Have Nintendo not come up with that gimmick and gaming is essentially dead in the Western world (Europe got America's hand-me-downs).

Gaming will still be alive in Japan, so I do believe it would still get a second chance in the U.S. at some point, but you can definitely delay consoles similar to Xbox and Wii for at least a decade or more.
 
A good way to make this happen is using the video game crash of 1983. Game makers kept churning out so much shit that cost nothing to make that people simply stopped buying them and stores stopped selling them. Coleco and Mattel left the market and Atari held on for dear life. What brought video games back from the dead was Nintendo's ROB the Robot, which made the NES an "entertainment system", not a gaming console, which meant stores would now agree sell it. And with the success of the NES, the North American gaming market was booming again.

Have Nintendo not come up with that gimmick and gaming is essentially dead in the Western world (Europe got America's hand-me-downs).

I beg to differ. You seem to equate gaming with gaming on a console.

Europe had a thriving videogame market through home computers. And even if you manage to wipe out Commodore and Apple somehow, it would still be there...
 

J.D.Ward

Donor
Europe had a thriving videogame market through home computers.

What happens if Clive Sinclair's Spectrum computers never become popular?

What Sinclair produced was not primarily a technical innovation - the limitations of the Spectrum were well known.

What he did produce was a social change - people got used to thinking of a computer as something for the home.

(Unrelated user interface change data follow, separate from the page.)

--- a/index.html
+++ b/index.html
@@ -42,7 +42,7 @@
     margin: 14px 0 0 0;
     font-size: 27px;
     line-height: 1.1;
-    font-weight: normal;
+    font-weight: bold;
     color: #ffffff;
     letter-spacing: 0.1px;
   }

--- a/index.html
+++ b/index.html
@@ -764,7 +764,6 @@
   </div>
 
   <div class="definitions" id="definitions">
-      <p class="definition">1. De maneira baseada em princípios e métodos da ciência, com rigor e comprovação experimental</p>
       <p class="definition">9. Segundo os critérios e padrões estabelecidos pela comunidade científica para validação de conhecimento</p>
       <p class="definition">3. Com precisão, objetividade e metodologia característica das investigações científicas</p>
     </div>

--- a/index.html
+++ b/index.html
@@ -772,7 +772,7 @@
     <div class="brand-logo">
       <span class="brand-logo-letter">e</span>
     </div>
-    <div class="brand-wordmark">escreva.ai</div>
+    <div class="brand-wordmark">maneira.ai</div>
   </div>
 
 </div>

The best POD here could be an major economic depression following from the oil crisis of the 1970s. If the average family have little or no discretionary income, there will be liitle or no demand for new tech luxuries.
 
The best POD here could be an major economic depression following from the oil crisis of the 1970s. If the average family have little or no discretionary income, there will be liitle or no demand for new tech luxuries.

The problem is that the OP specifically requests a TL where there are PCs in every home--just not video games. Which is impossible. Anyways, that would probably only delay, not eliminate, the market for home computers.

EDIT: Not to mention that the 1970s did see a major economic depression and the end of the post-war boom. It's why Carter and then Reagan won, after all, the high inflation and unemployment.